Nomeada recentemente embaixadora do Projeto Marimba, ao lado de Paulo Flores e Manecas Costa, vê na distinção um reconhecimento do seu trabalho como ponte. O projeto, dedicado à preservação dos instrumentos musicais tradicionais dos países africanos, é também uma forma de inscrever a oralidade e a criação ancestral no registo digital. “O artista pode morrer. A obra fica. E é através dela que resistimos ao apagamento.” Paralelamente, Nara tem levado a sua digressão a diversos palcos internacionais – no dia 5 de julho e a convite de Dino d’Santigo atuou no Jardim de Verão da Gulbenkian -  numa tentativa de amplificar não só a sua voz, mas as vozes de quem atravessa o seu caminho. “Não quero protagonismo. Quero estar com. O palco não é um lugar de hierarquia, mas de comunhão”, sublinha. Atualmente, desenvolve um novo álbum com artistas de cinco países africanos lusófonos, onde a escuta vem antes da voz. "Eu só gravo depois de viver. Depois de sentir. Depois de comer a comida. De ver as crianças. De ver o tempo das pessoas." A vivência anterior à música é assumida como método de alguém que “não quer ocupar, quer colaborar”. A obra, diz-nos,  "é sobre o que eu escuto. É sobre o que eu me permito aprender com quem está ali." 
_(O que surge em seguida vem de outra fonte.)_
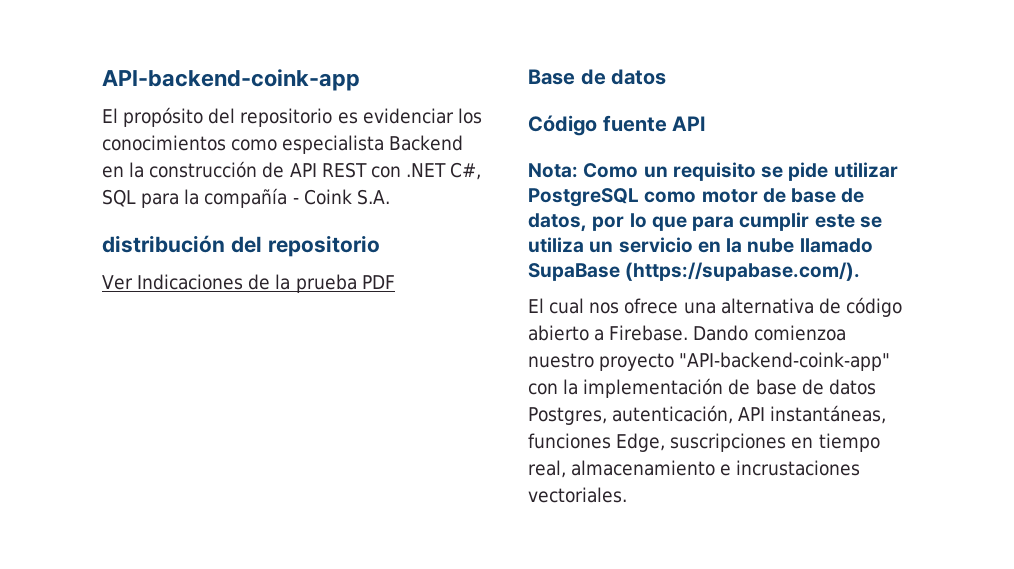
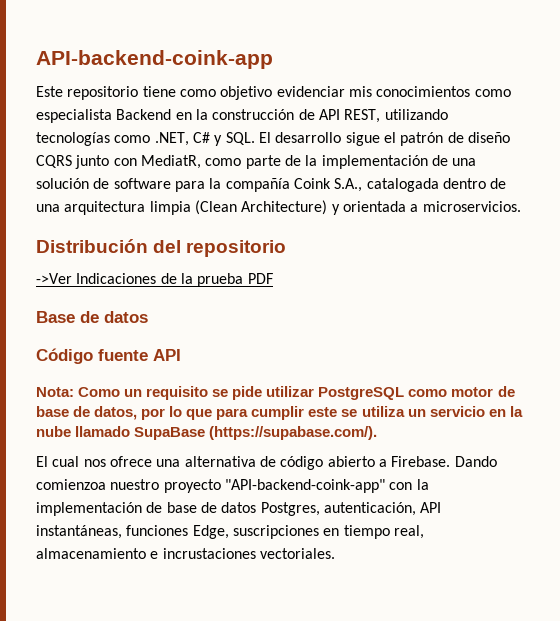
- El propósito del repositorio es evidenciar los conocimientos como especialista Backend en la construcción de API REST con .NET C#, SQL para la compañía - Coink S.A.
- distribución del repositorio
+ Este repositorio tiene como objetivo evidenciar mis conocimientos como especialista Backend en la construcción de API REST, utilizando tecnologías como .NET, C# y SQL. El desarrollo sigue el patrón de diseño CQRS junto con MediatR, como parte de la implementación de una solución de software para la compañía Coink S.A., catalogada dentro de una arquitectura limpia (Clean Architecture) y orientada a microservicios.
+ Distribución del repositorio
- Ver Indicaciones de la prueba PDF
+ ->Ver Indicaciones de la prueba PDF

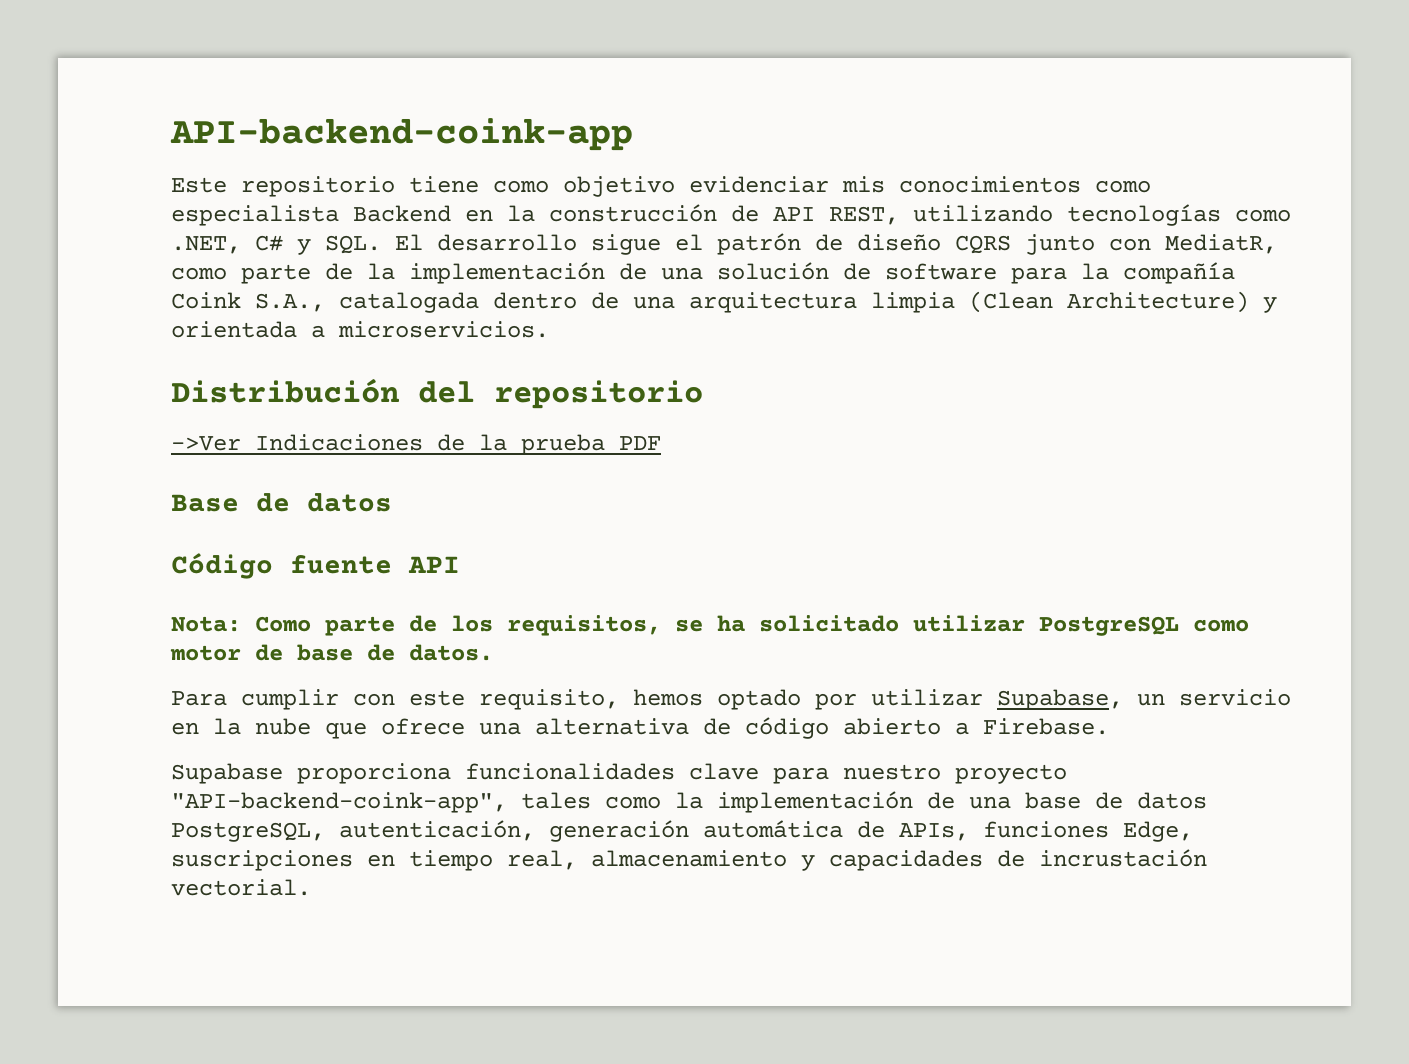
- Nota: Como un requisito se pide utilizar PostgreSQL como motor de base de datos, por lo que para cumplir este se utiliza un servicio en la nube llamado SupaBase (https://supabase.com/).
- El cual nos ofrece una alternativa de código abierto a Firebase. Dando comienzoa nuestro proyecto "API-backend-coink-app" con la implementación de base de datos Postgres, autenticación, API instantáneas, funciones Edge, suscripciones en tiempo real, almacenamiento e incrustaciones vectoriales.
+ Nota: Como parte de los requisitos, se ha solicitado utilizar PostgreSQL como motor de base de datos.
+ Para cumplir con este requisito, hemos optado por utilizar Supabase, un servicio en la nube que ofrece una alternativa de código abierto a Firebase.
+ Supabase proporciona funcionalidades clave para nuestro proyecto "API-backend-coink-app", tales como la implementación de una base de datos PostgreSQL, autenticación, generación automática de APIs, funciones Edge, suscripciones en tiempo real, almacenamiento y capacidades de incrustación vectorial.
A postura reflete também a recusa em aceitar o ritmo acelerado e industrializado da arte contemporânea."Eu não produzo uma música em um mês", diz, sem rodeios. O processo criativo exige-lhe escuta, pausa e maturação. "Preciso de silêncio, preciso de tempo, preciso de consulta." E por consulta, entenda-se, - de forma concreta - os seus mais velhos, os seus guias, os seus ancestrais. “Quando começo a compor, eu preciso entender o que os meus passos significam, o que os meus mais velhos diriam, o que o lugar exige.” Para quem vive “no tempo do tempo”, a pressa dá lugar à maturidade e o silêncio é tido como resposta por si só. “Eu pergunto e quando não tenho resposta, eu espero. O silêncio também fala”, prova disso é o seu álbum mais recente, que levou sete anos para ser concluído.

No final da conversa, partilha uma memória que se tornou símbolo do seu destino. “Tenho um sinal na testa. Quando nasci, pensaram que era um tumor. Descobriram que era só um sinal. Anos depois, num jogo de búzios, disseram-me que isso é sinal de quem foi apontada para nascer. Eu acredito nisso.” Dos alto dos seus 1,59cm, como gosta de frisar com ironia, nunca se viu pequena e cresceu com a ideia clara de que a sua missão não se cumpre sozinha, nem se esgota na sua voz “Eu sou só um instrumento. Mas prometi aos meus ancestrais que faria tudo com toda a força que tiver”, conclui.